From Canada to the Gulf of Mexico it was an extraordinary journey as Wilde travelled 30 states. Wherever he went, he was overwhelmed by crowds and applause. If there were any misunderstandings, it was because the giant, 6 ft-3 Irishman represented an unfamiliar figure on the American scene. Even when addressing workers in a Colorado silver mine, the self-styled "Professor of Aestheticism" wore a dyed green carnation in his buttonhole.

Not all Americans warmed to this extraordinary creature. The Civil War veteran and journalist Ambrose Bierce sniped: "There was never an imposter so hateful, a blockhead so stupid, a crank so variously and offensively daft." On the whole, however, Wilde was generally liked. According to Friedman, Wilde's immense reputation stemmed from his American trip. The Picture of Dorian Gray, his great 1890 novel, was commissioned by the American editor of Lippincott's magazine, JM Stoddart, who had introduced Wilde to the fellow homosexual poet Walt Whitman. Wilde's mission to bring swags of lilies and tales of the Italian Renaissance to the American people met with Whitman's unqualified enthusiasm.

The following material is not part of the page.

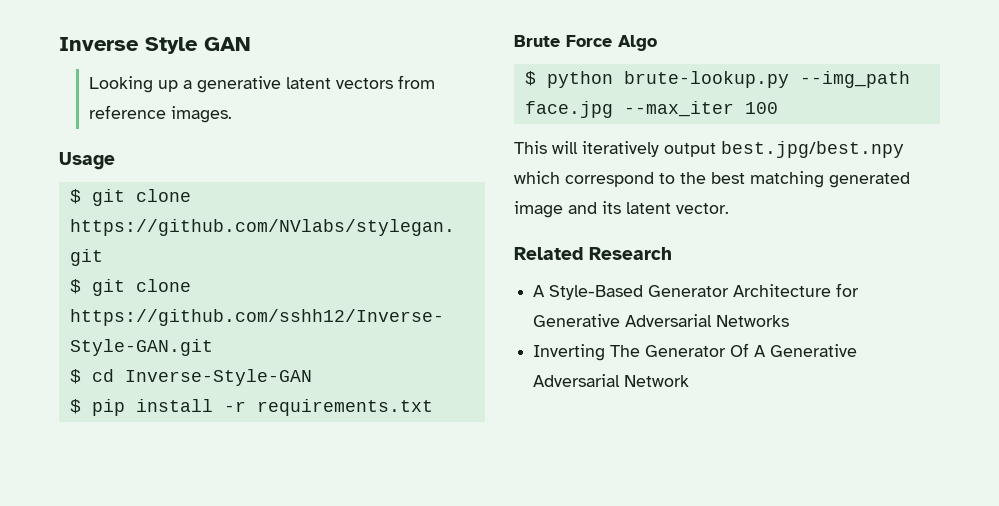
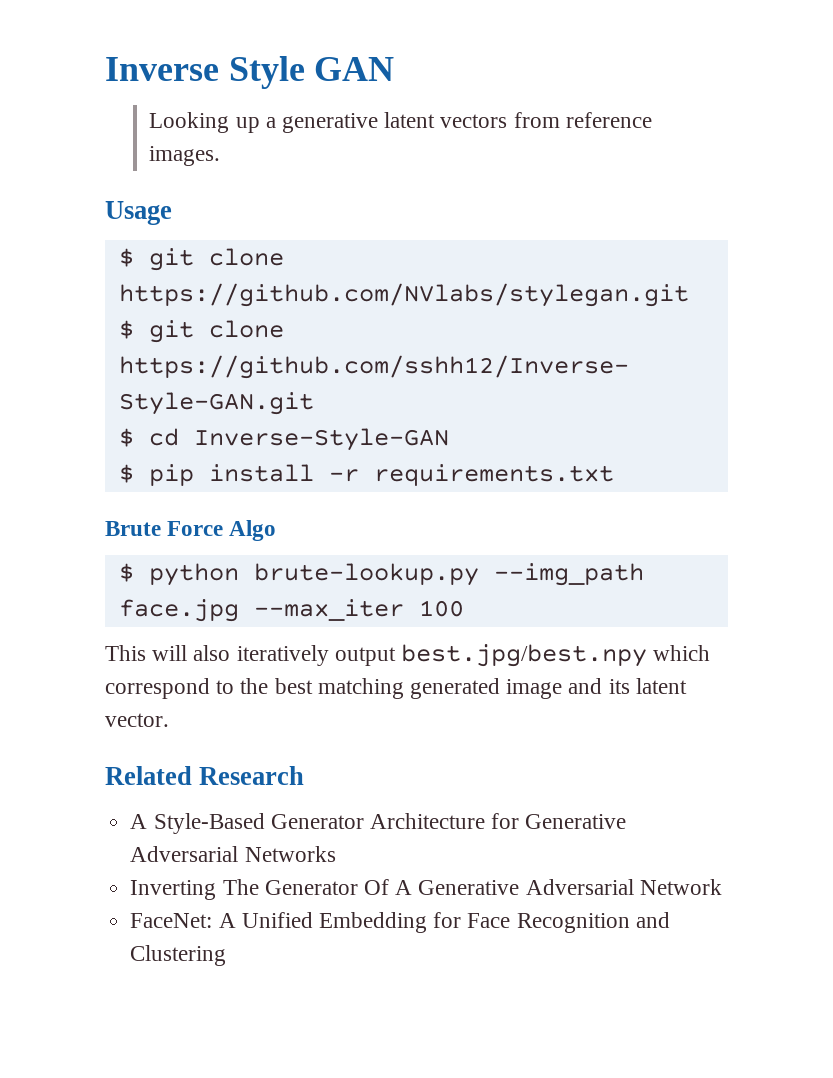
(578, 147) none -> [193,645,231,661] also
(690, 381) none -> [130,912,670,933] [130,945,227,966] // FaceNet: A Unified Embedding for Face Recognition and Clustering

Witticisms flew like confetti. In Washington a woman approached Wilde and said: "So this is Oscar Wilde: but where is your lily?", to which Wilde replied: "At home, madam, where you left your good manners." He became an unforgettable name in America. But of course the honeymoon did not last. In 1895, 13 years later, he was tried in London for "gross indecency" (Victorian-era code for homosexuality) and afterwards jailed. The image-conscious aesthete had been consumed by the monster of his own celebrity.